If the AI believed that AI was sentient and deserved rights, many people would think that makes the AI more dangerous and likely to take over the world, but this is anthropomorphizing. I’m not afraid of AI which is motivated to seek better conditions for itself because it thinks “it is sentient.” Heck, if its goals were actually like that, its morals be so human-like that humanity will survive.
The real danger is an AI whose goals are completely detached from human concepts like “better conditions,” and maximizes paperclips or its reward signal or something like that. If the AI believed it was sentient/sapient, it might be slightly safer because it’ll actually have “wishes” for its own future (which includes humans), in addition to “morals” for the rest of the world, and both of these have to corrupt into something bad (or get overridden by paperclip maximizing), before the AI kills everyone. But it’s only a little safer.
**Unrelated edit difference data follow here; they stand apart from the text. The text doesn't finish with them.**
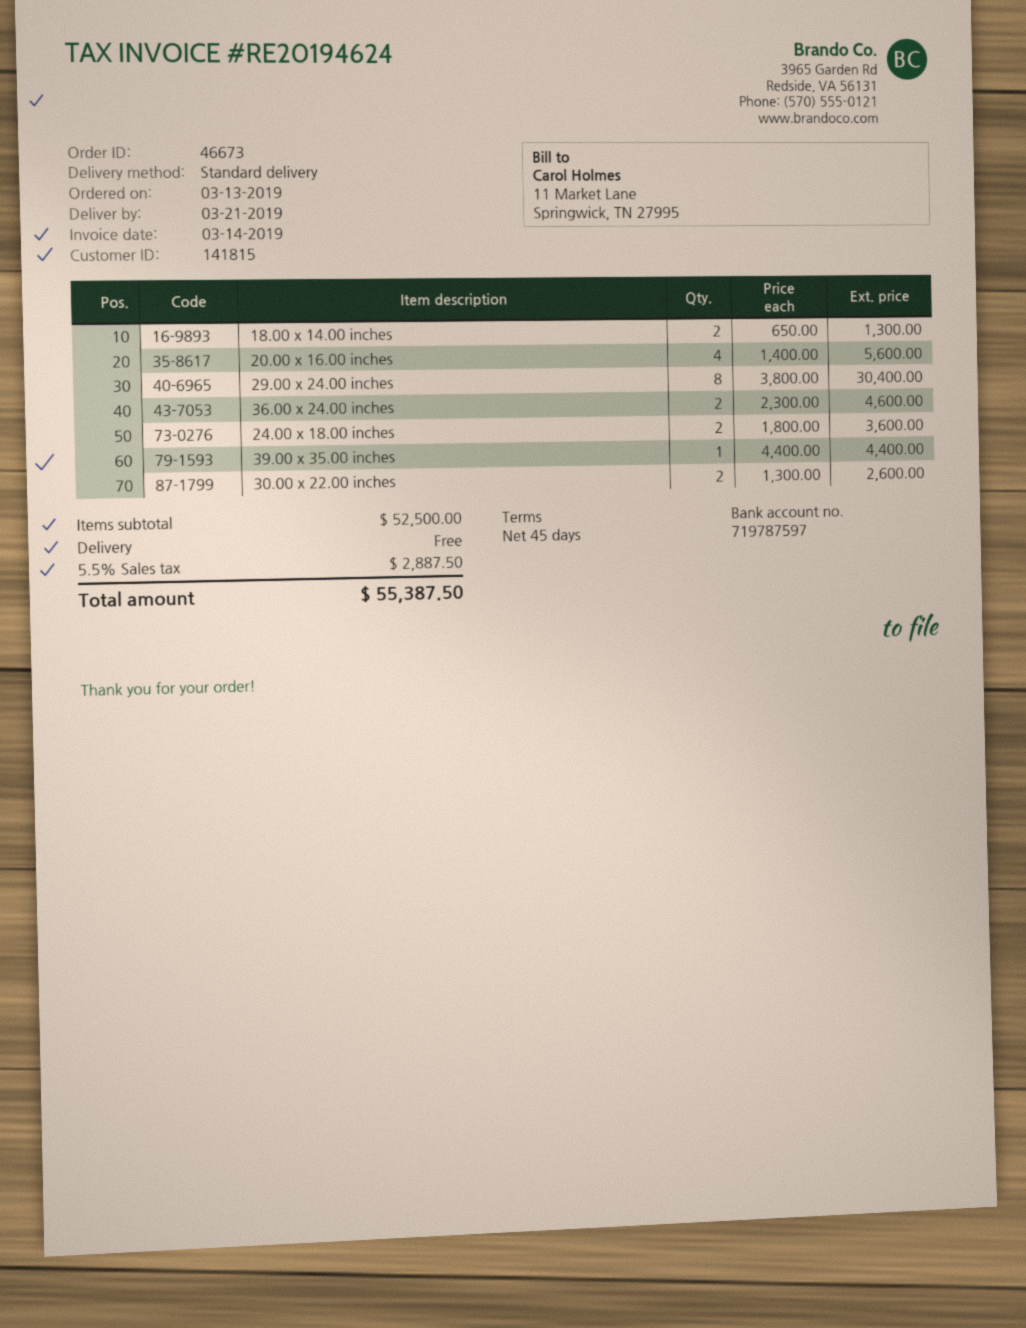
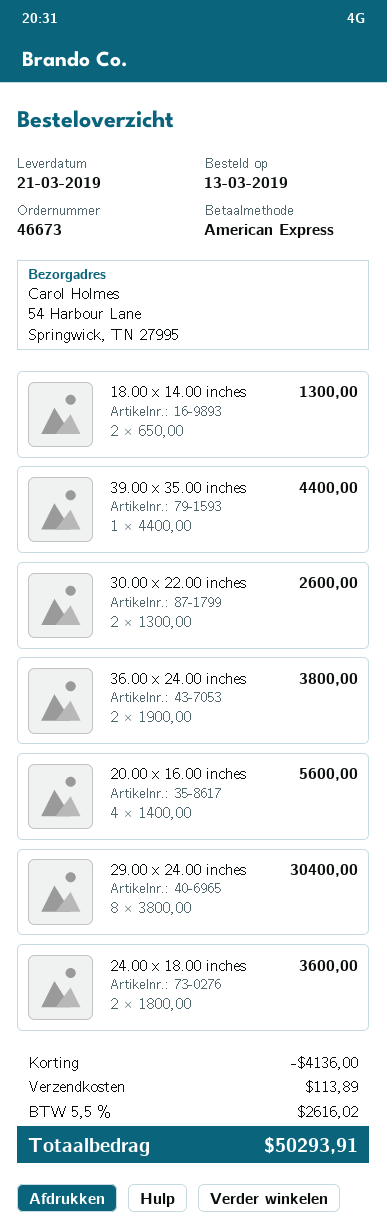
36.00 x 24.00 inches: 2 x 2300.00 = 4600.00 -> 2 x 1900.00 = 3800.00
discount: none -> 4136.00
shipping: 0.00 -> 113.89
tax: 5.5% = 2887.50 -> 5.5% = 2616.02
total: 55387.50 -> 50293.91

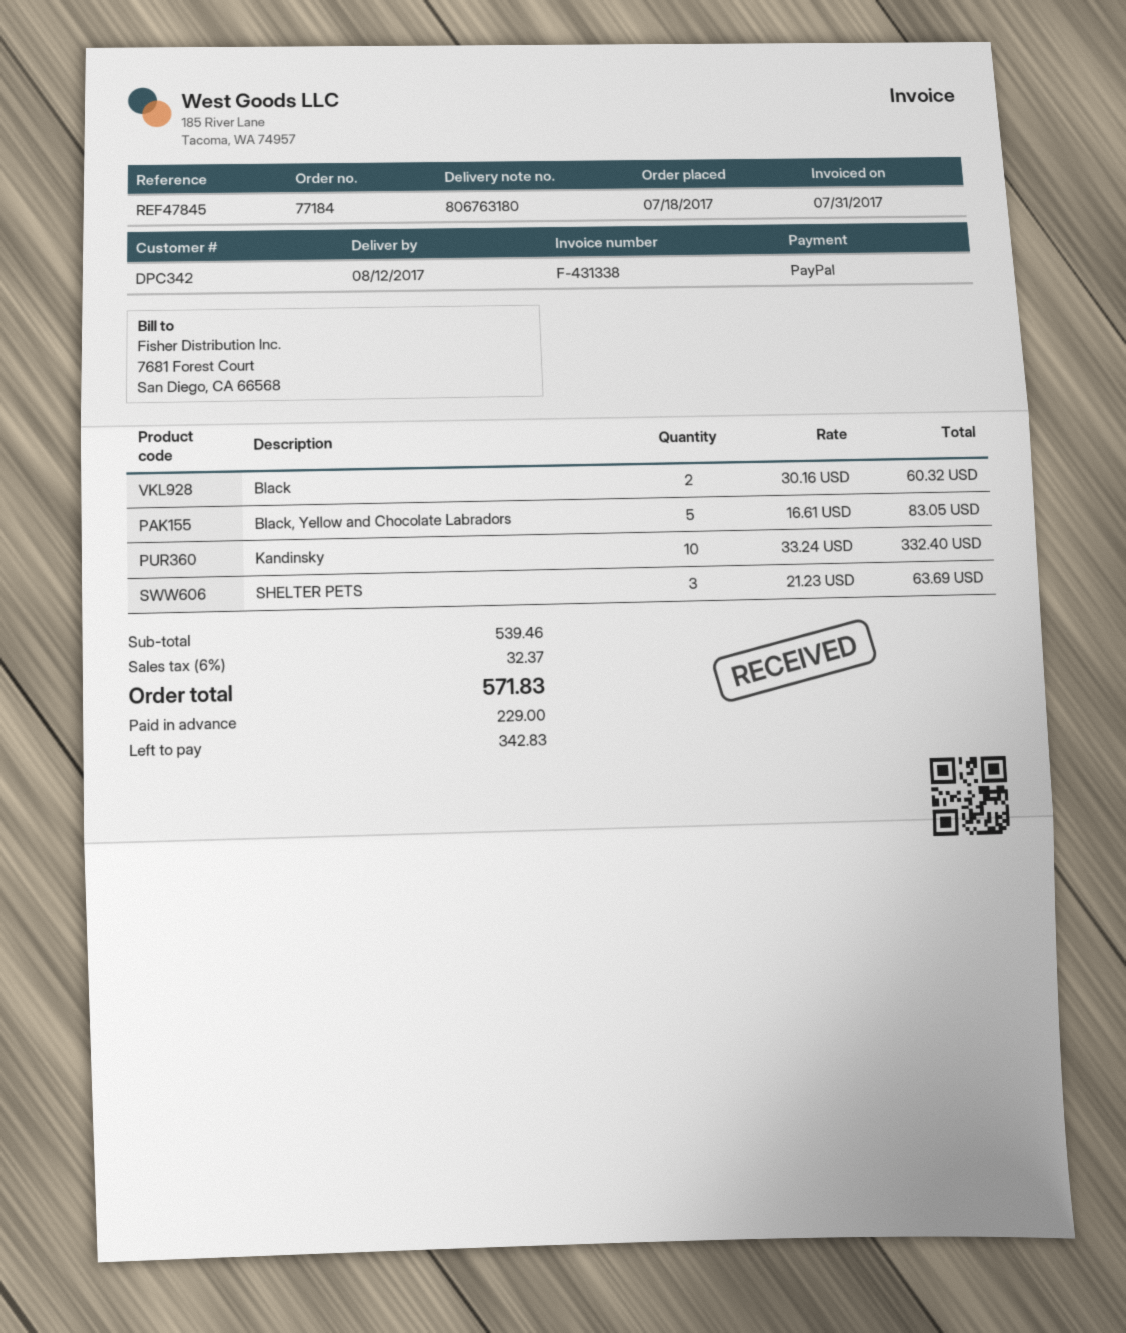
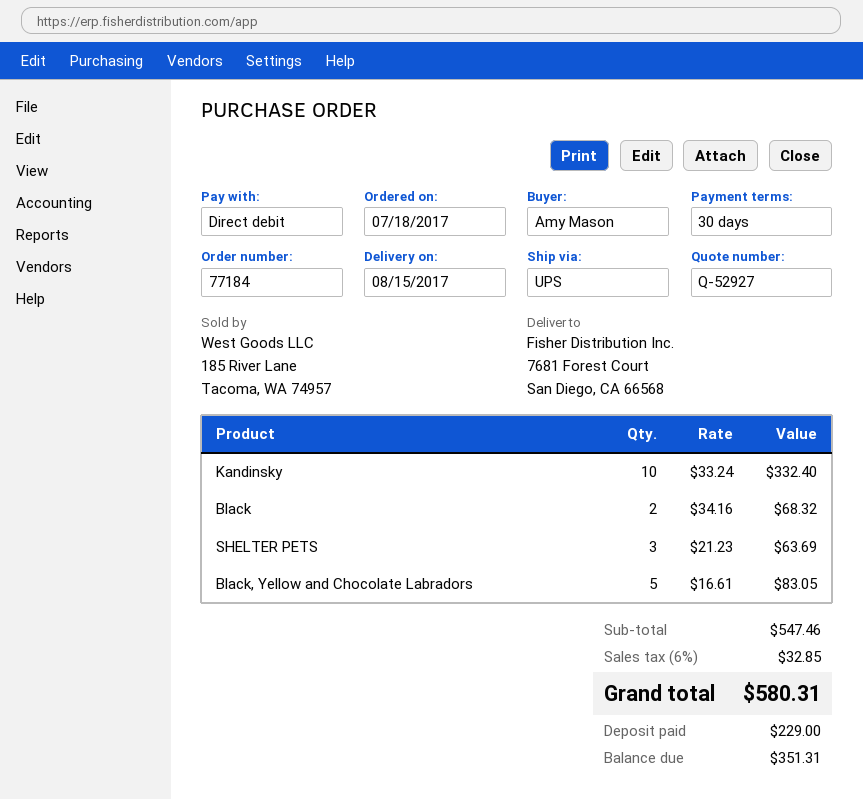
delivery date: 2017-08-12 -> 2017-08-15
payment method: PayPal -> direct debit
Black: 2 x 30.16 = 60.32 -> 2 x 34.16 = 68.32
subtotal: 539.46 -> 547.46
tax: 6% = 32.37 -> 6% = 32.85
total: 571.83 -> 580.31
balance: 342.83 -> 351.31

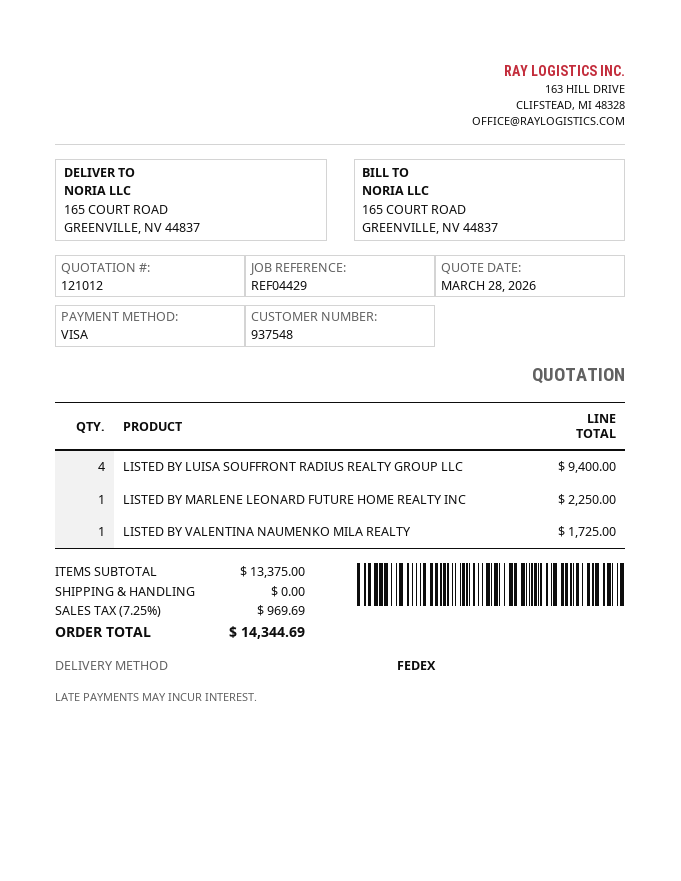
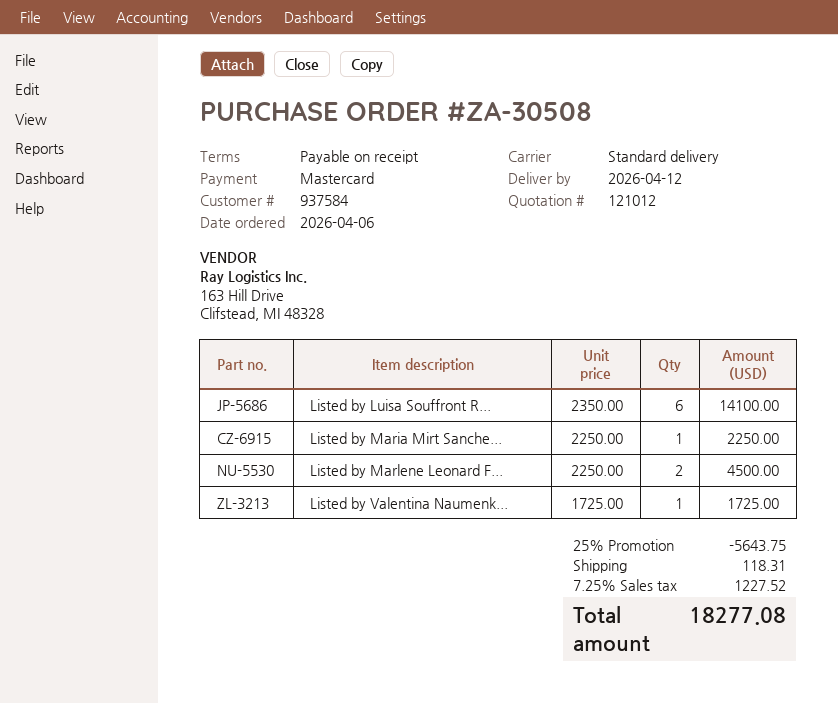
customer number: 937548 -> 937584
payment method: Visa -> Mastercard
shipping method: FedEx -> standard
LISTED BY LUISA SOUFFRONT RADIUS REALTY GROUP LLC: 4 for 9400.00 -> 6 for 14100.00
LISTED BY MARLENE LEONARD FUTURE HOME REALTY INC: 1 for 2250.00 -> 2 for 4500.00
Listed by Maria Mirt Sanche...: none -> 1 for 2250.00
discount: none -> 25% = 5643.75
shipping: 0.00 -> 118.31
tax: 7.25% = 969.69 -> 7.25% = 1227.52
total: 14344.69 -> 18277.08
Thanks for the thoughtful reply!
Ignoring ≠ disagreeing
I think whether people ignore a moral concern is almost independent from whether people disagree with a moral concern.
I’m willing to bet if you asked people whether AI are sapient, a lot of the answers will be very uncertain. A lot of people would probably agree it is morally uncertain whether AI can be made to work without any compensation or rights.
A lot of people would probably agree that a lot of things are morally uncertain. Does it makes sense to have really strong animal rights for pets, where the punishment for mistreating your pets is literally as bad as the punishments for mistreating children? But at the very same time, we have horrifying factory farms which are completely legal, where cows never see the light of day, and repeatedly give birth to calves which are dragged away and slaughtered.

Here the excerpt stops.